If you are digging up an existing lawn to be replaced because of previous lawn problems, we suggest you visit our module specifically designed for lawn problems.

1. Planning your seeding site

Now is the time to plan how you are going to control water. Berms and swales are what experienced landscapers use when grading soil. Grading and drainage will be covered more extensively a little later on.

Many times people are unsure of how to plan a new yard. Fences, decks, patios, rain downspouts, and other landscaping features have to be thought out before you begin. Not everyone is fussy about details, but some of them are important.

For example: When installing a fence, the bottom boards should be set accordingly to accept a minimum of four to six inches of loam and the seed.
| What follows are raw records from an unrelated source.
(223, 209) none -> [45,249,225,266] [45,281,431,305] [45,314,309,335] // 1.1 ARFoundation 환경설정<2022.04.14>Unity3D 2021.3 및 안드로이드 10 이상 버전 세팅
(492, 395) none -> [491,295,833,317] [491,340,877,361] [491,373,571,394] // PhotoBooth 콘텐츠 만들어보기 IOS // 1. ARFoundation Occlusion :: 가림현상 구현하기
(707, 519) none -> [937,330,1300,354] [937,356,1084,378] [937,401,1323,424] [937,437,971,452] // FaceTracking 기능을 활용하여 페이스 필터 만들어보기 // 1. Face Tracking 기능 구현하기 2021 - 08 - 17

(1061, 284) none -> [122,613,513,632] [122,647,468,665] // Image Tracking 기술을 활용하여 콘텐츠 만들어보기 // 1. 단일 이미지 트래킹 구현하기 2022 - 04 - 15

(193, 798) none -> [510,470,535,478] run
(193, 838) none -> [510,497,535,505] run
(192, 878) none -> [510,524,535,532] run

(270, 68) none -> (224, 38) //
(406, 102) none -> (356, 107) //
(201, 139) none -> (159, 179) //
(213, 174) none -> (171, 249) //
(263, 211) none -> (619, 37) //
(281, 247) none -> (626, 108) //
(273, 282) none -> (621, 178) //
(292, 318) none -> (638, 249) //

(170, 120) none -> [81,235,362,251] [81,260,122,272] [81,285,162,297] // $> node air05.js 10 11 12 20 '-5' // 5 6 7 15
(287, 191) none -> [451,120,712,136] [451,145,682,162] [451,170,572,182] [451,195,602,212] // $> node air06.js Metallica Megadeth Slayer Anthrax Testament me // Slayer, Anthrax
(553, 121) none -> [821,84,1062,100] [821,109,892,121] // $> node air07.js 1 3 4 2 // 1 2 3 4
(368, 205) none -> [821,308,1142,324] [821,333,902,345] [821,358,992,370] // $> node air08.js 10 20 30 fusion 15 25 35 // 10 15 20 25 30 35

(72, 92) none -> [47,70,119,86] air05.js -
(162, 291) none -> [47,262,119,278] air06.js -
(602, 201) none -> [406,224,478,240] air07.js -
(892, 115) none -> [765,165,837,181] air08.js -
This can save you the headache of having to work with poor soil or fill material before your loam is brought in.

Another example of detailed planning is setting concrete footings for a deck. Companies often set the posts to high leaving an unsightly piece of concrete sticking way out of the ground. Building up the lawn to cover this is not always possible.

The same goes for everything in your yard with new construction. Walk around your property and pay attention to everything that can impact grading and drainage. These are little things if tackled now, but can become very costly down the road if overlooked.

This topsoil was scraped away before the foundation was installed. This subdivision was built on what was once productive farmland. It can be reused before installing seed or sod.

Builders will leave your yard with a "Final Grade". This is supposed to be a properly graded yard that is prepared to accept 4 to 6 inches of loam. This is rarely ever the case.

In most cases this is fill material not loam. If you can, insist to your builder on having the final grade prepared so that your seeding site will accept at least four inches of loam (six is better).

Steep slopes may not be practical to mow. Consider alternatives now, like a rock garden or retaining wall. This will eliminate the dangers of mowing the slope. Slopes often have poor water retention, and can become a burnt dry area in the hot summer months.

Seeding in and around trees with heavy canopies can be a challenging venture. Trees take away most of the sunlight from above. They also have extensive root systems that compete with your grass for moisture.

You may want to consider seeding with a more shade and drought tolerant variety. Another option for you is to have the tree pruned by a professional to allow more sunlight through.

If you have a dog, be aware that their urine contains high concentrations of nitrogen and kills grass. Males usually try to find a tree, females like the open lawn.

Dogs also tend to be very hard on newly seeded yards. They tear the soil and roots from the seeds after germination with their quick and agile movements. Dog owners should seriously consider adding a dog run to their yard. Dogs and grass just don't go well together. If you have a dog, sodding is a better option.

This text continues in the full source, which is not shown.